I don’t think that any of us will ever get “back to normal”. Yes, we will all get back to our normal activities, but I am sure there will be times where it might be difficult to get through the everyday things. No matter what, the grieving process will continue, but it will be different for each of us.
Getting back to enjoying our lives doesn’t mean that we aren’t missing mom. As I walked through town today, I had such a strange sensation. So many other people were there, going on with their lives. Those that know me and knew my mom, offered sympathy to me, while others, walked around smiling and laughing as if nothing tragic had happened. Obviously, they did not know what I was going through right now but it seemed like the whole world should have stopped just like it has for us.

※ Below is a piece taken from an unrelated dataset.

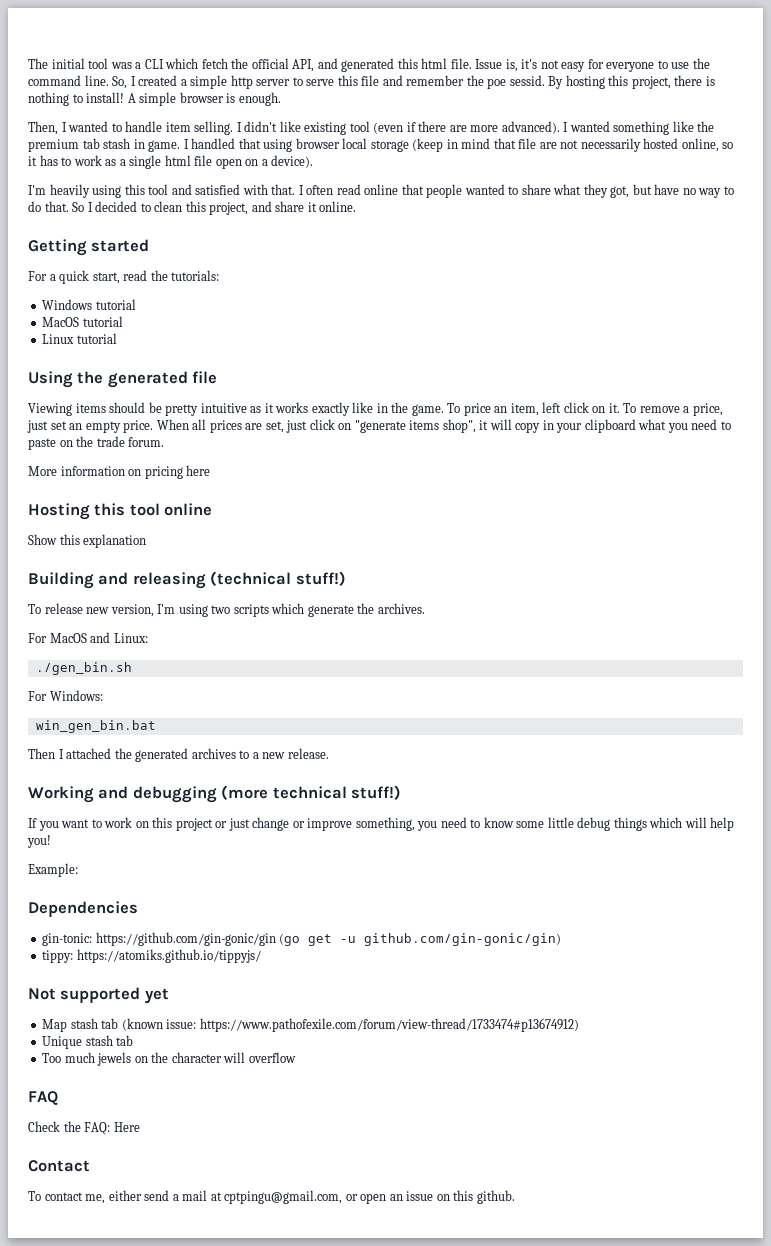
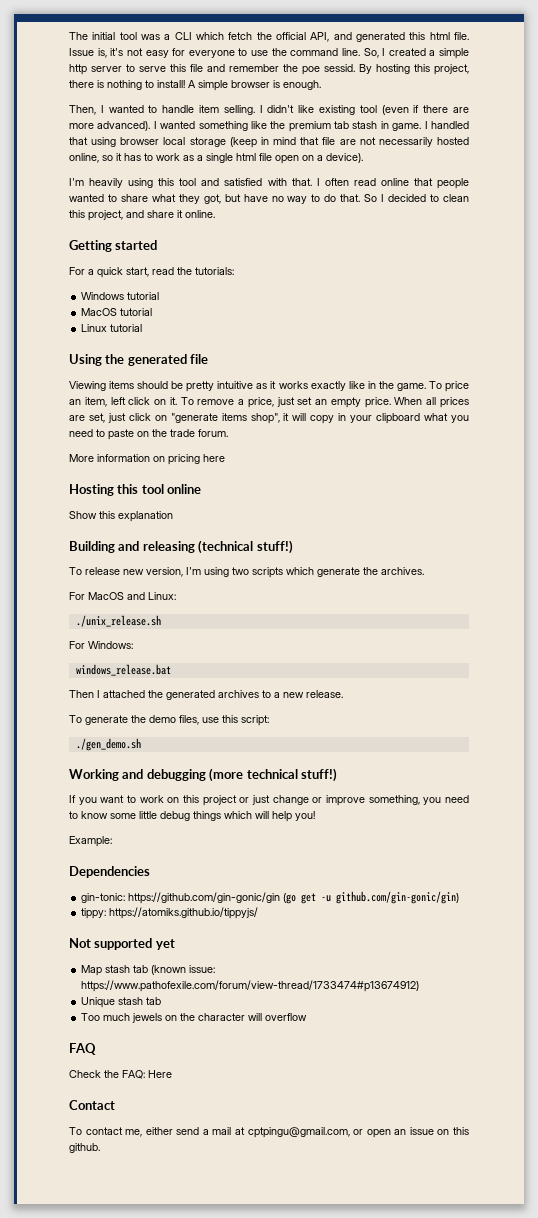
[35,662,132,675] ./gen_bin.sh -> [75,615,161,627] ./unix_release.sh
[35,720,156,733] win_gen_bin.bat -> [75,664,171,676] windows_release.bat
(329, 753) none -> [69,715,269,726] [75,738,141,751] // To generate the demo files, use this script: // ./gen_demo.sh

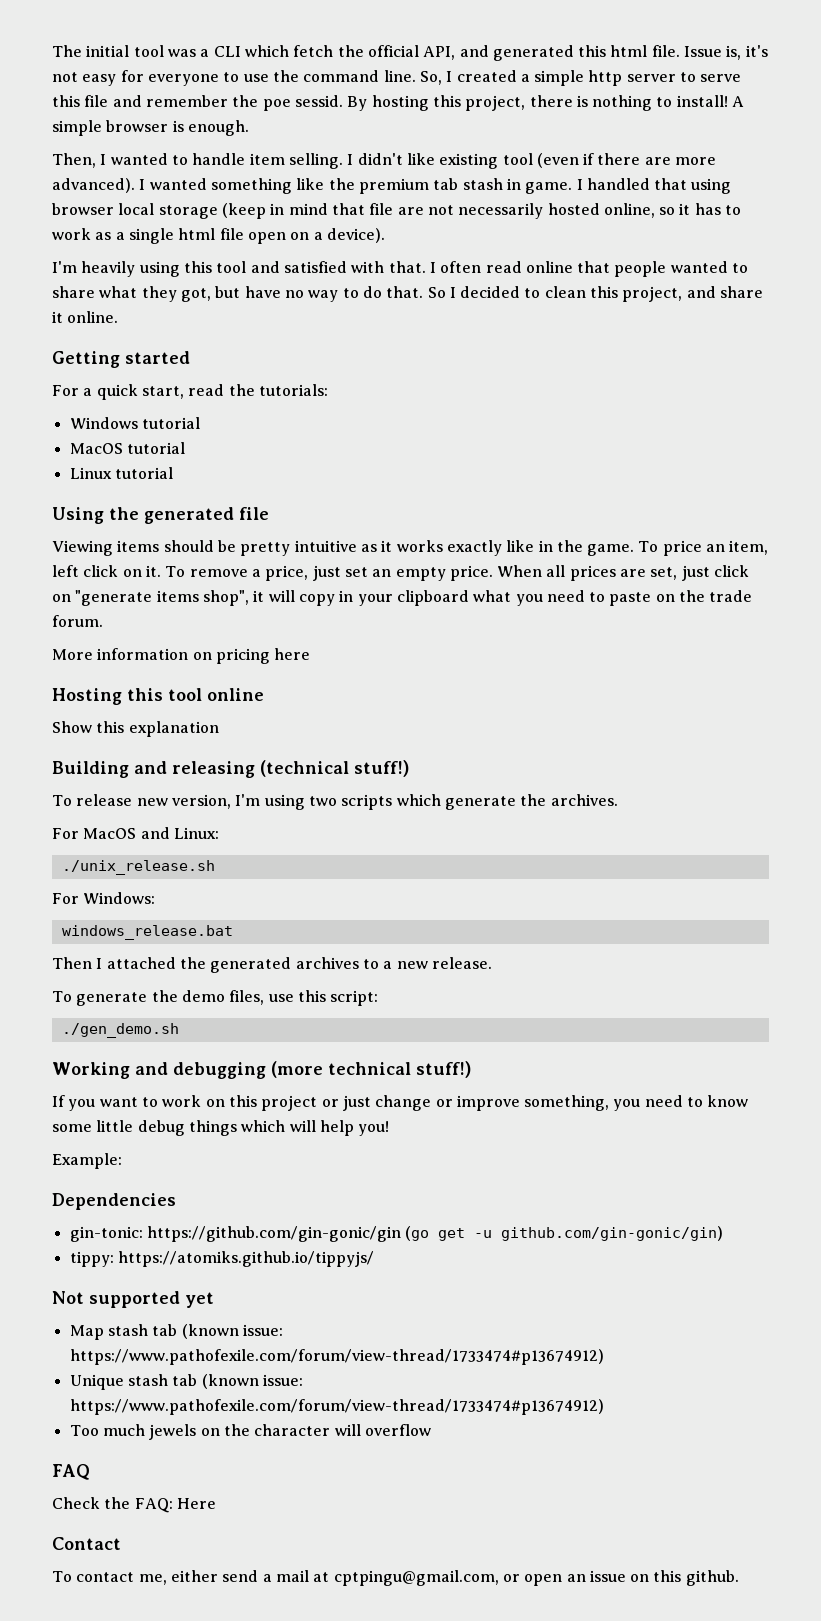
(162, 1001) none -> [201,1374,303,1389] [69,1399,604,1415] (known issue: https://www.pathofexile.com/forum/view-thread/1733474#p13674912)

The next few weeks will be a time for grieving and rebuilding. We will all move on and we will all notice that mom will continue to live on in our memories. My blog has been such a release for me. It lets me sort out my thoughts, while giving others a chance to read about what my mom and our family was going through. I know that when I started my blog, “A Project for Kindness”, the idea was to look for stories about kindness and share them. It seems that I went off track a bit while blogging about her. Yet, the more I think about it, my mom embodied kindness. Her life was built around it. I will continue to look for kindness all around me and write about it in my blog. I am sure that stories about my mom will appear frequently because going forward and healing from grief doesn’t mean forgetting about her but keeping her alive through our memories.